A un riche, le diable berce les enfants gratis ; à un pauvre, il ne le veut pas, même pour l'argent.
Le système de la monnaie unique, bien loin de rapprocher les peuples, les divise.
La calomnie est comme la fausse monnaie : bien des gens qui ne voudraient pas l'avoir émise la font circuler sans scrupule.
Le soleil, sans donner un sou à personne, fait la vie et la richesse du monde.
L'union parfaite de plusieurs voix empêche, somme toute, le progrès de l'une vers l'autre.
Comme les ennemis sont mortels, il n'est somme toute que d'attendre.
Les comédiens sont faits pour jouer les rôles que la vie des autres nous fait écrire. Ils n'existent en somme que pour "vous" faire vivre.

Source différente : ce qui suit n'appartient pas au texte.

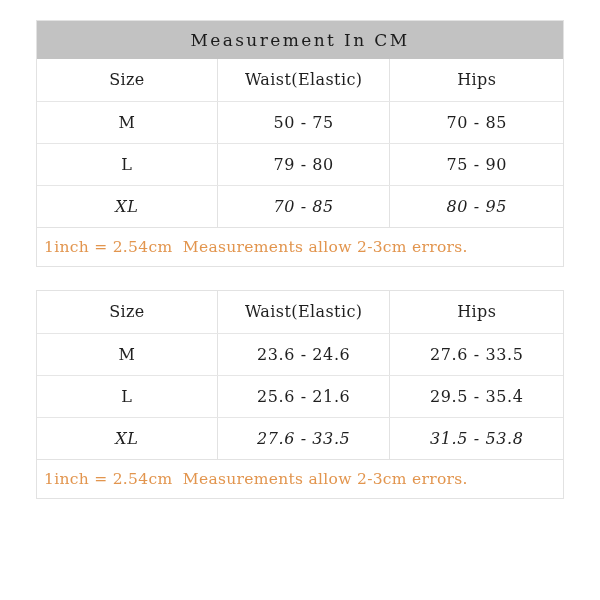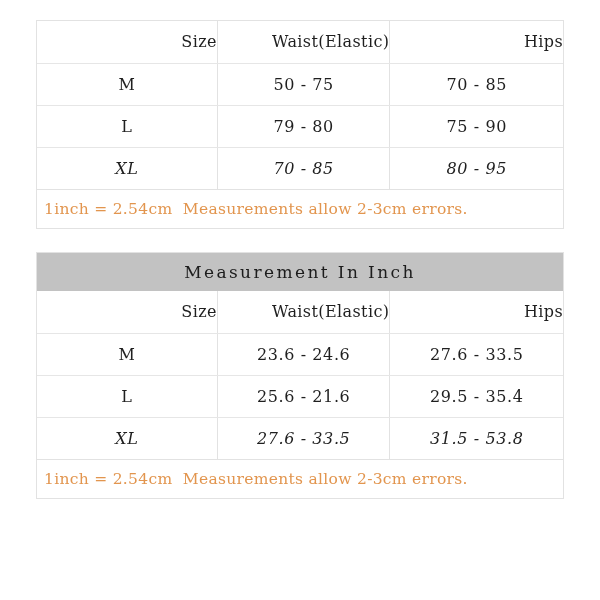--- a/index.html
+++ b/index.html
@@ -136,6 +136,9 @@
           <col class="c-hips">
       </colgroup>
       <thead>
+        <tr class="band-row">
+          <th colspan="3">Measurement In CM</th>
+        </tr>
         <tr class="head-row">
           <th>Size</th>
           <th>Waist(Elastic)</th>

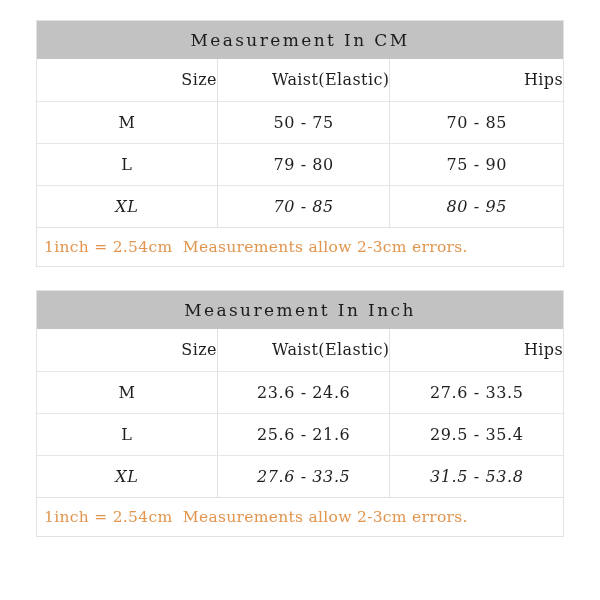--- a/index.html
+++ b/index.html
@@ -79,7 +79,7 @@
     height: 42px;
     line-height: 42px;
     padding: 0;
-    text-align: right;
+    text-align: center;
     border-right: 1px solid #e2e2e2;
     border-bottom: 1px solid #e6e6e6;
     background: #ffffff;

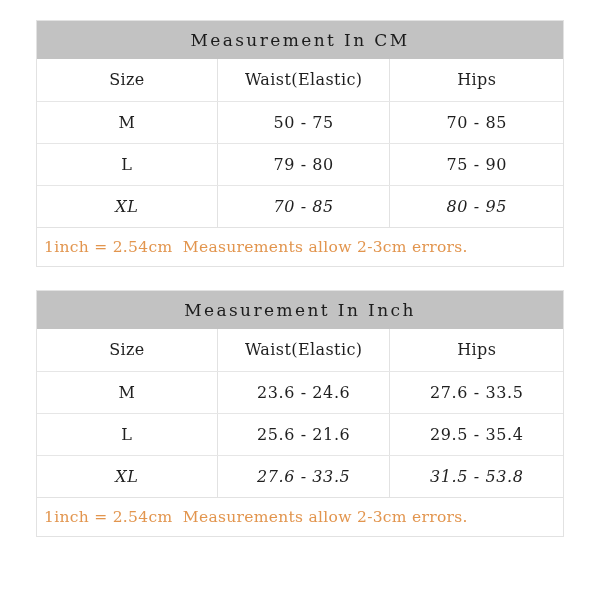--- a/index.html
+++ b/index.html
@@ -176,9 +176,6 @@
           <col class="c-hips">
       </colgroup>
       <thead>
-        <tr class="band-row">
-          <th colspan="3">Measurement In Inch</th>
-        </tr>
         <tr class="head-row">
           <th>Size</th>
           <th>Waist(Elastic)</th>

L'avenir du cinématographe est à une race neuve de jeunes solitaires qui tourneront en y mettant leur dernier sou et sans se laisser avoir par les routines matérielles du métier.
Un compte en banque et quelques canaris à nourrir, un héritage à espérer, une voiture à acquérir, toutes ces bornes de carton qui, de kilomètre en kilomètre, nous mènent fièrement et joyeusement à la tombe.
On est volé à la Bourse comme on est tué à la guerre, par des gens qu'on ne voit pas.